WHAT IS BEING ASKED
Output each entry that follows exactly. Images stay out.

(Stored items from a collection)
/---

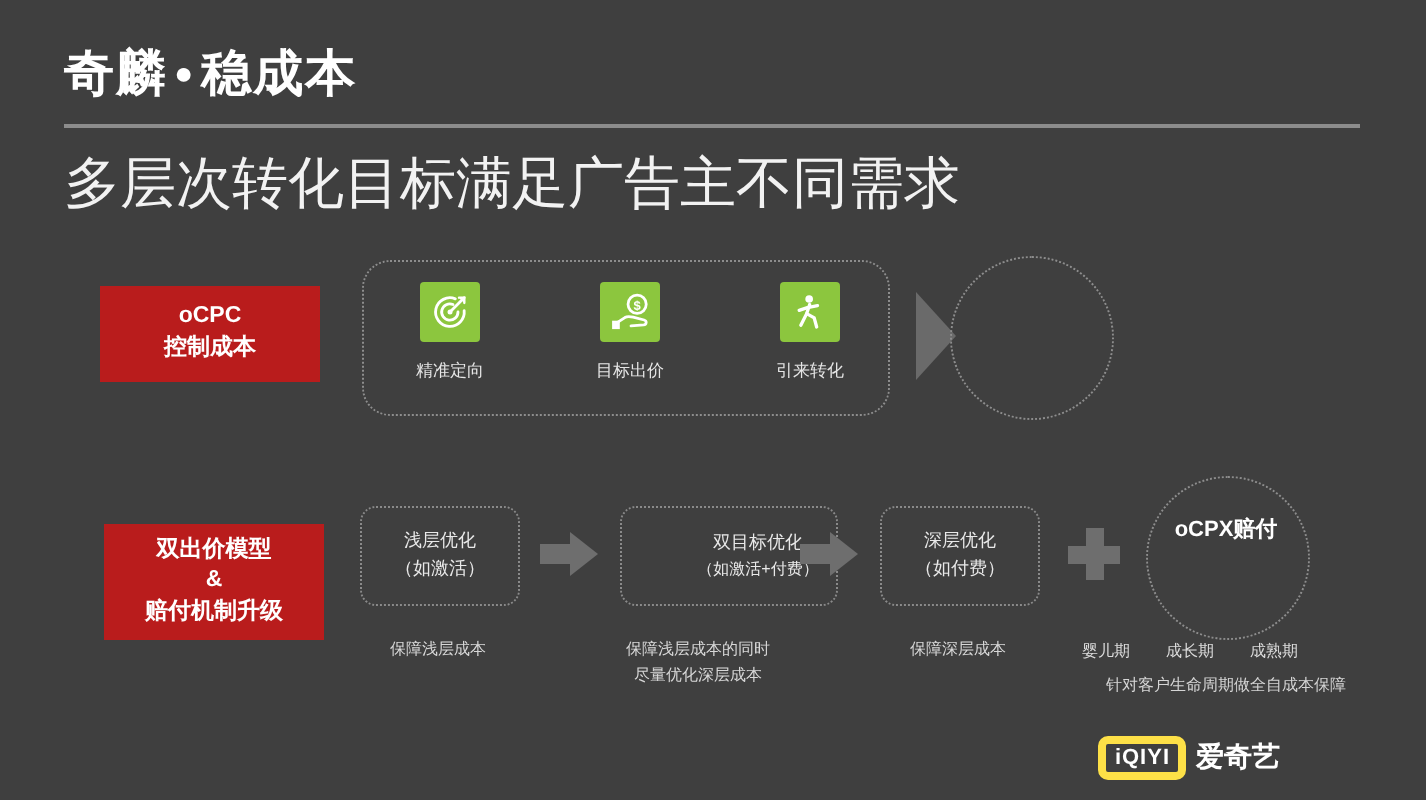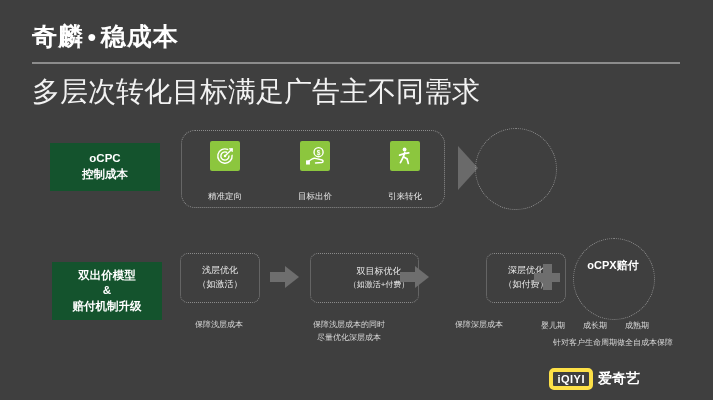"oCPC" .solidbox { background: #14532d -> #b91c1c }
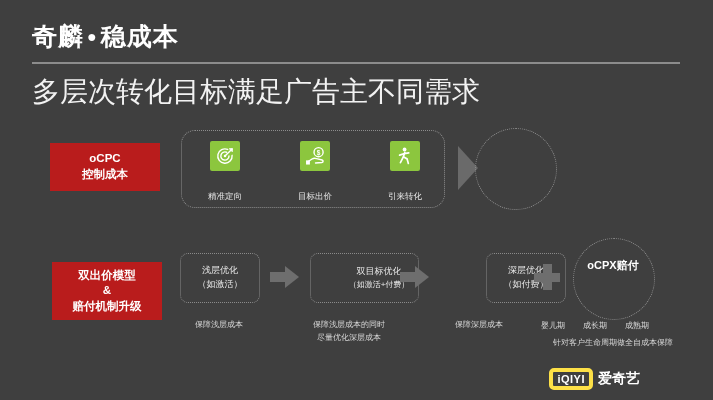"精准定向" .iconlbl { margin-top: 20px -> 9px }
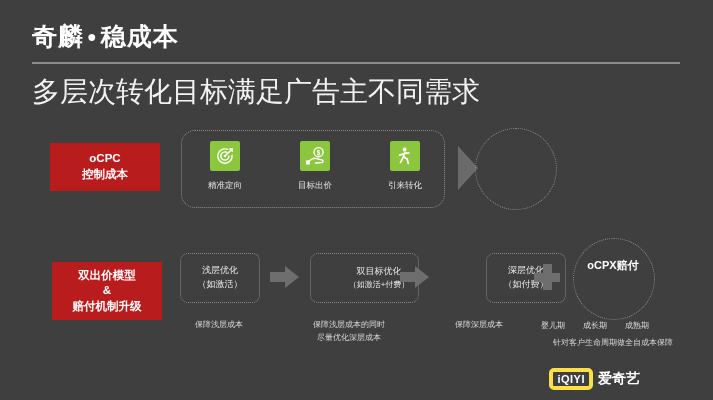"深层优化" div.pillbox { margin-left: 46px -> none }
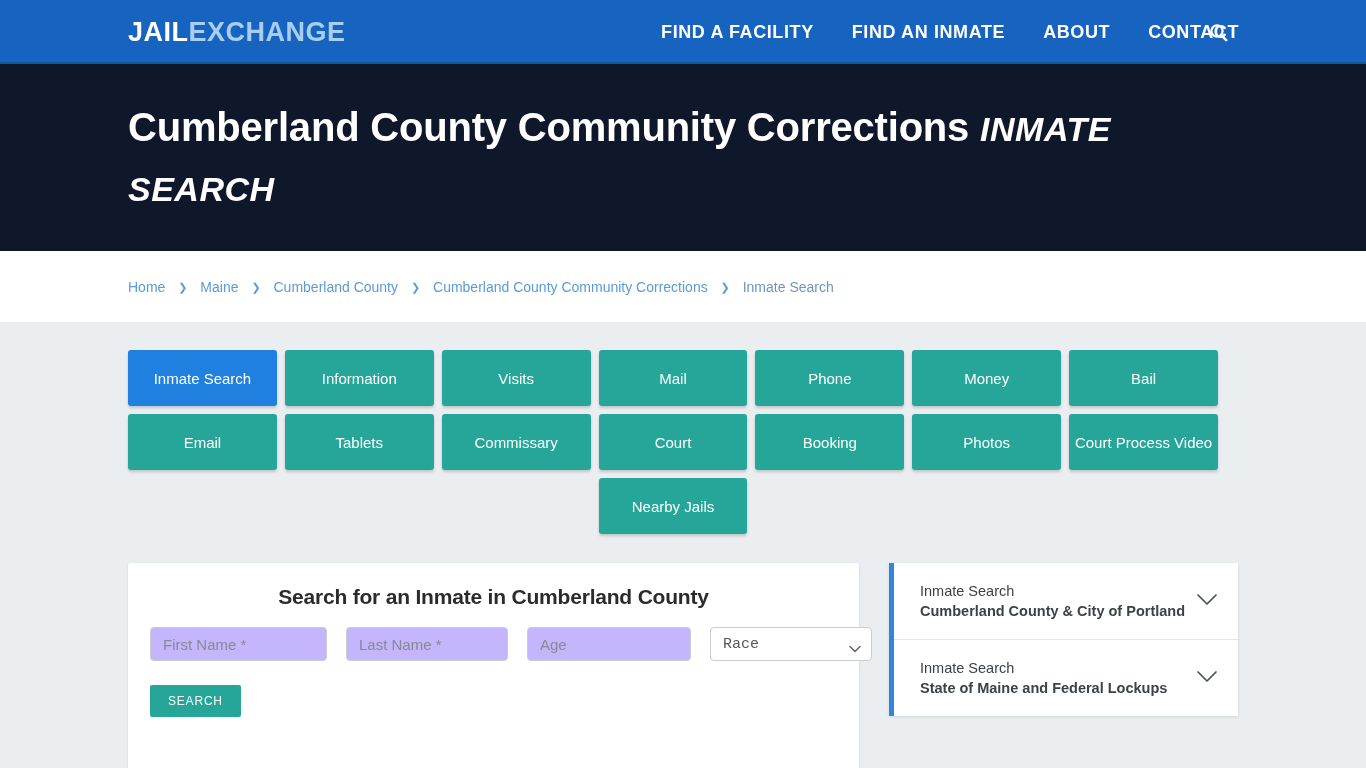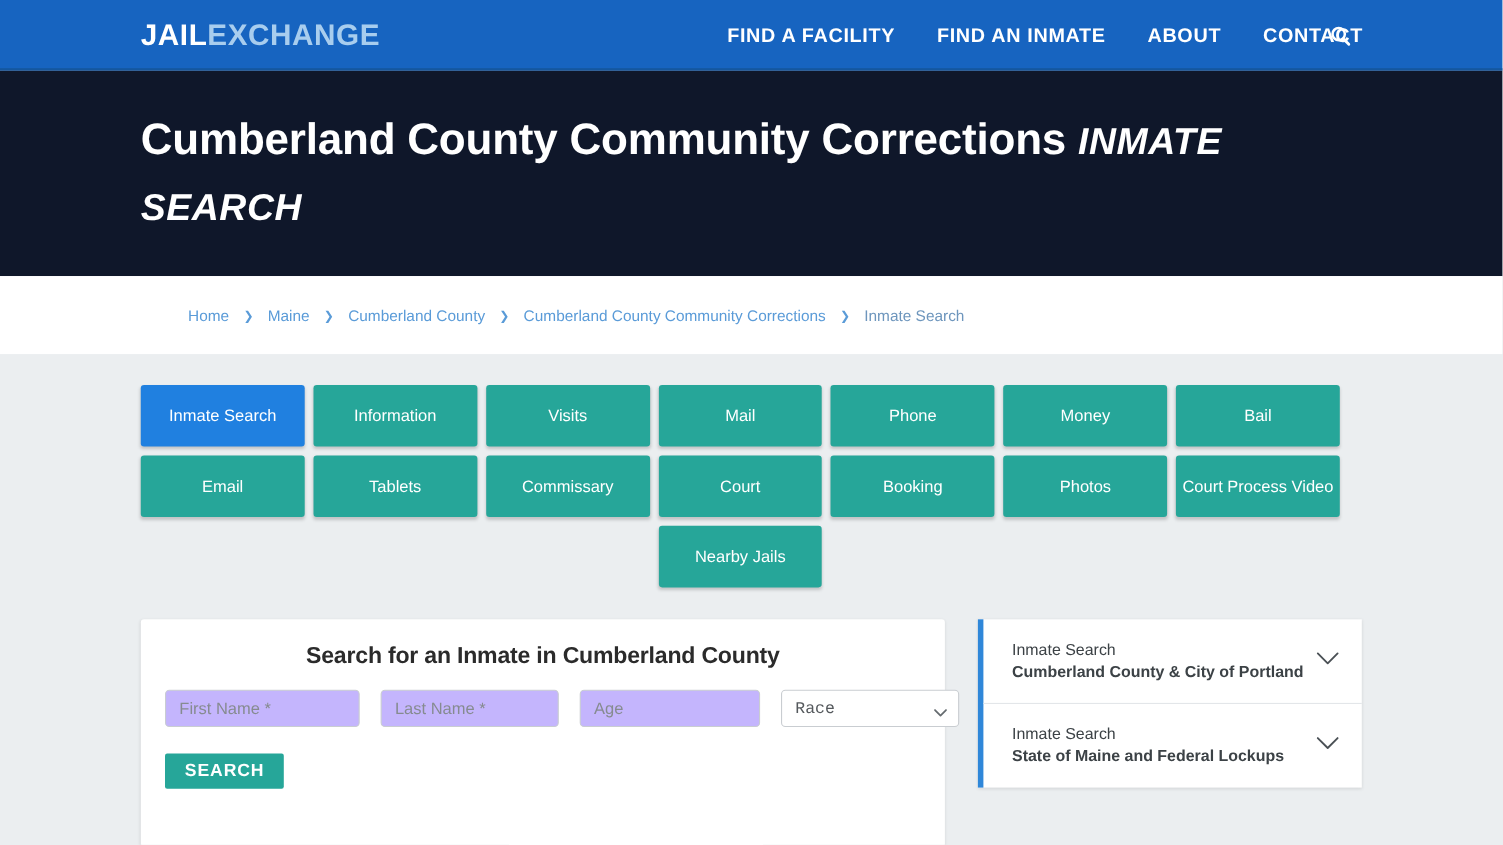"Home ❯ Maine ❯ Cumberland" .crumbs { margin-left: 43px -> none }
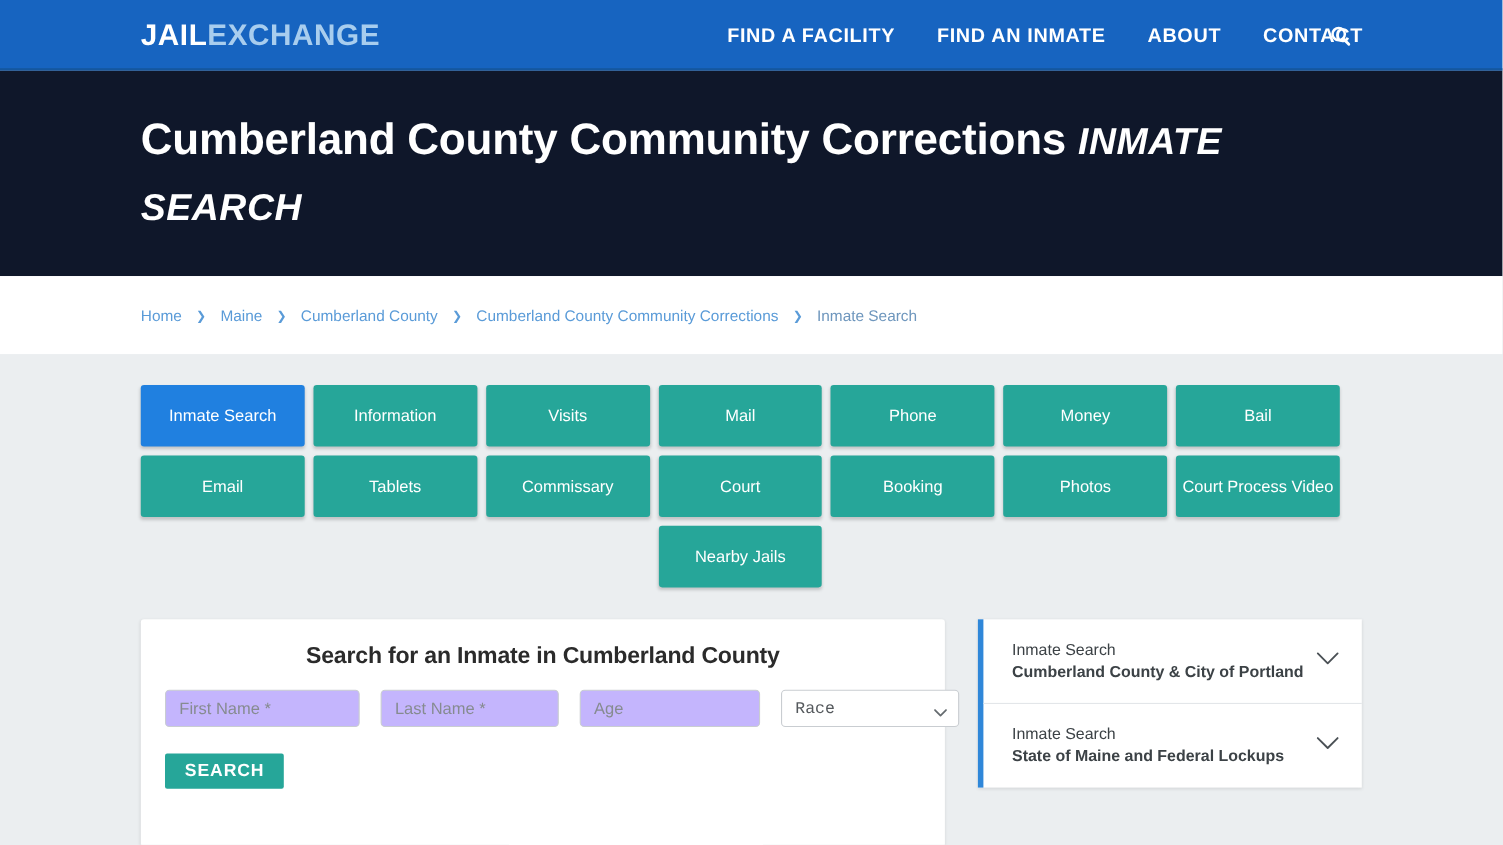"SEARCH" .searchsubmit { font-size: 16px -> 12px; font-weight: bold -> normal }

\---

ANSWER BELOW
"oCPC" .solidbox { background: #14532d -> #b91c1c }
"精准定向" .iconlbl { margin-top: 20px -> 9px }
"深层优化" div.pillbox { margin-left: 46px -> none }
"Home ❯ Maine ❯ Cumberland" .crumbs { margin-left: 43px -> none }
"SEARCH" .searchsubmit { font-size: 16px -> 12px; font-weight: bold -> normal }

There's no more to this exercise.